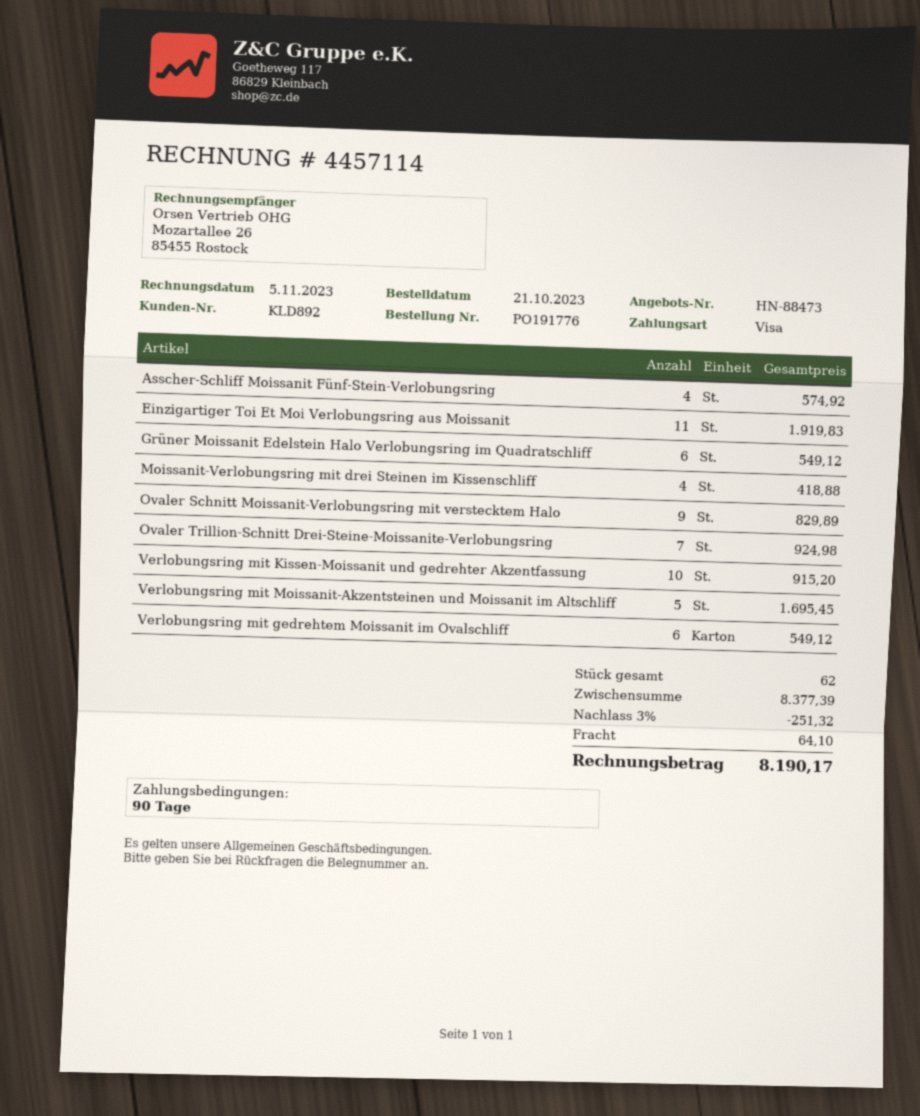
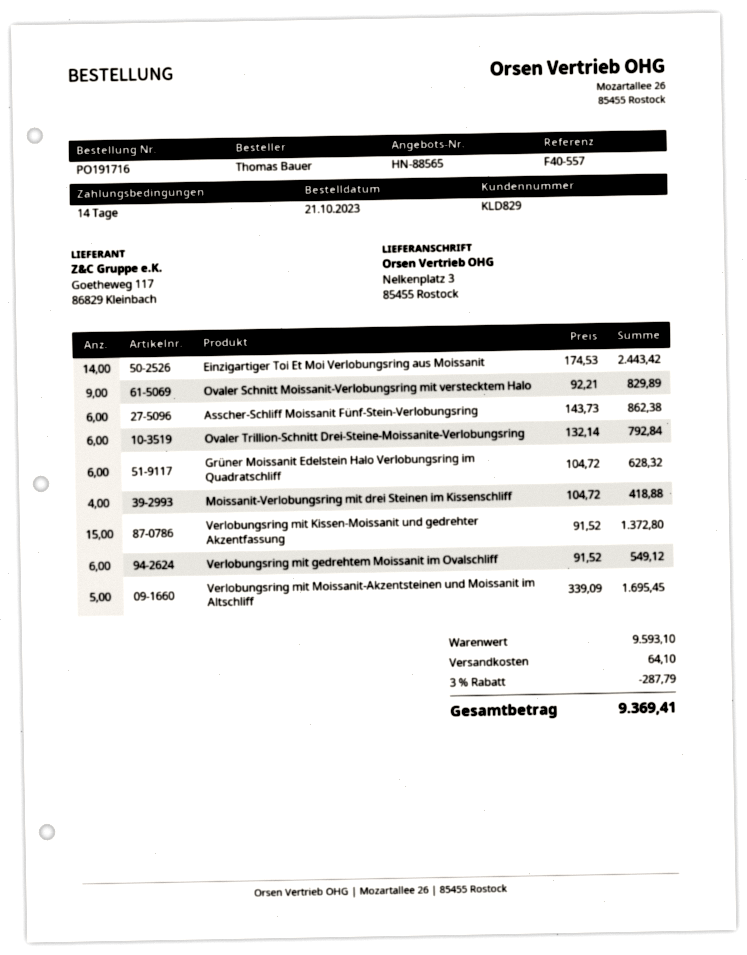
quote number: HN-88473 -> HN-88565
order number: PO191776 -> PO191716
payment terms: 90 days -> 14 days
customer number: KLD892 -> KLD829
Asscher-Schliff Moissanit Fünf-Stein-Verlobungsring: 4 for 574.92 -> 6 for 862.38
Einzigartiger Toi Et Moi Verlobungsring aus Moissanit: 11 for 1919.83 -> 14 for 2443.42
Grüner Moissanit Edelstein Halo Verlobungsring im Quadratschliff: 6 for 549.12 -> 6 for 628.32
Ovaler Trillion-Schnitt Drei-Steine-Moissanite-Verlobungsring: 7 for 924.98 -> 6 for 792.84
Verlobungsring mit Kissen-Moissanit und gedrehter Akzentfassung: 10 for 915.20 -> 15 for 1372.80
subtotal: 8377.39 -> 9593.10
discount: 3% = 251.32 -> 3% = 287.79
total: 8190.17 -> 9369.41

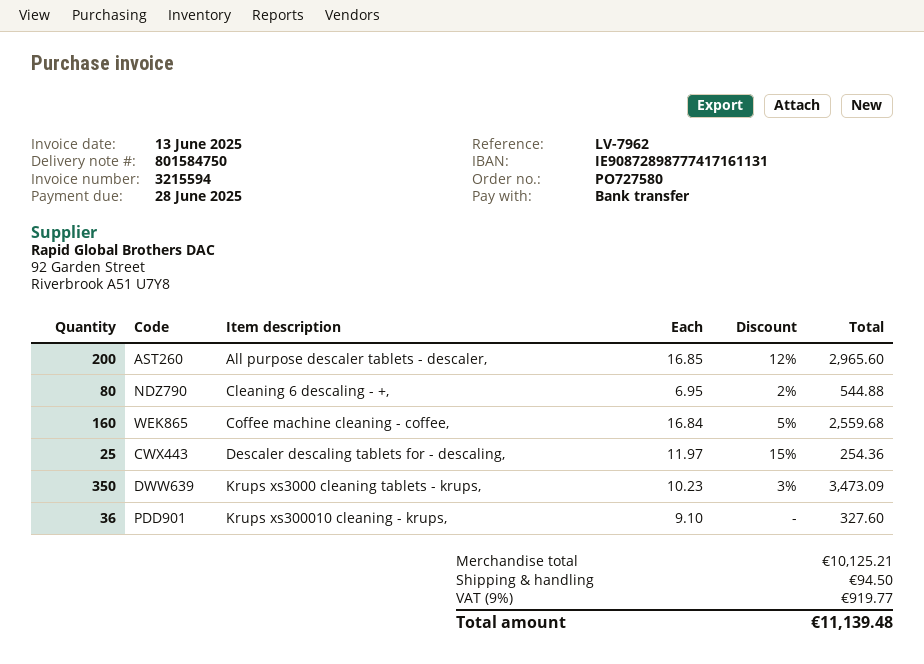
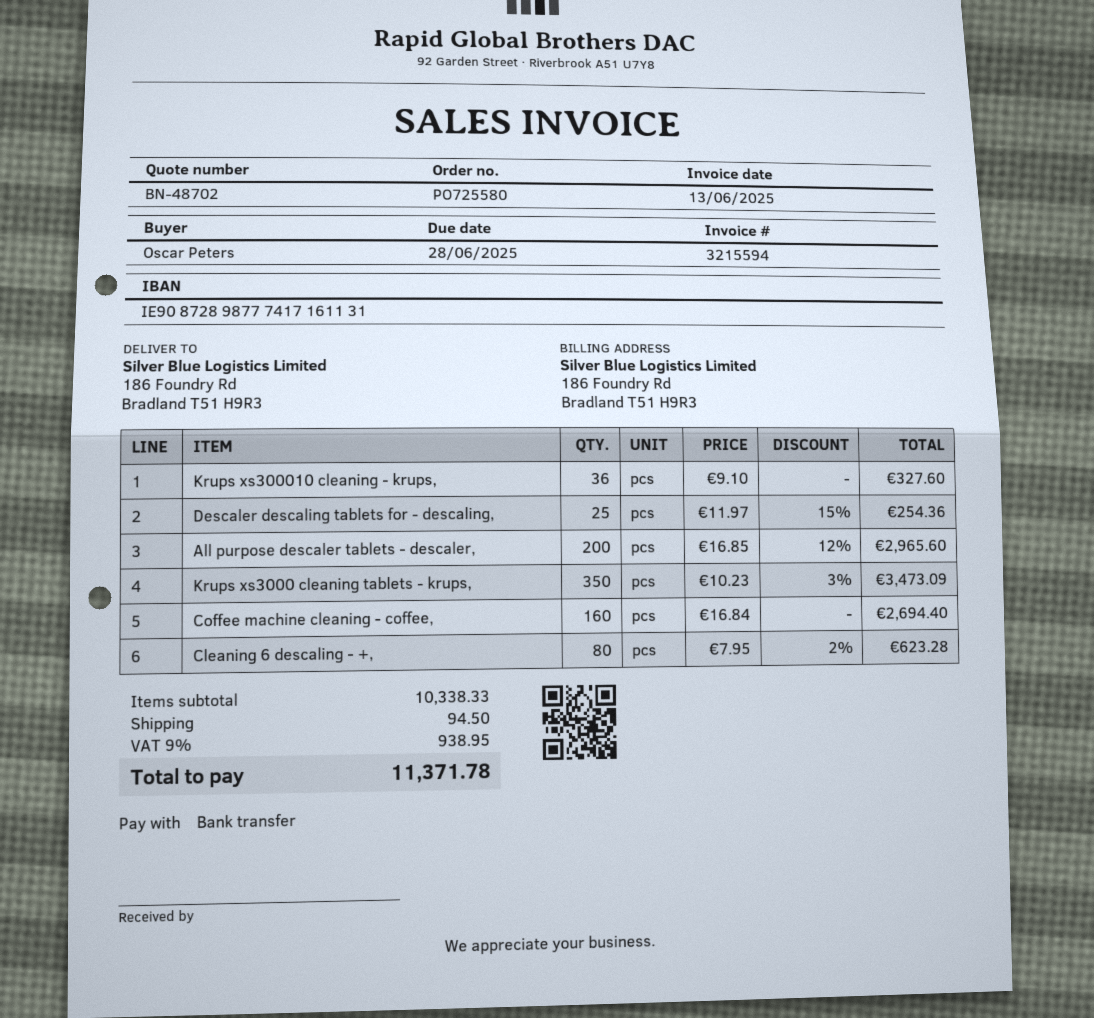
order number: PO727580 -> PO725580
Cleaning 6 descaling - +,: 80 x 6.95 - 2% = 544.88 -> 80 x 7.95 - 2% = 623.28
Coffee machine cleaning - coffee,: 160 x 16.84 - 5% = 2559.68 -> 160 x 16.84 = 2694.40
subtotal: 10125.21 -> 10338.33
tax: 9% = 919.77 -> 9% = 938.95
total: 11139.48 -> 11371.78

____

What is required:
What lines in the entries above include the string "number"? Return each one.

Task result:
quote number: HN-88473 -> HN-88565
order number: PO191776 -> PO191716
customer number: KLD892 -> KLD829
order number: PO727580 -> PO725580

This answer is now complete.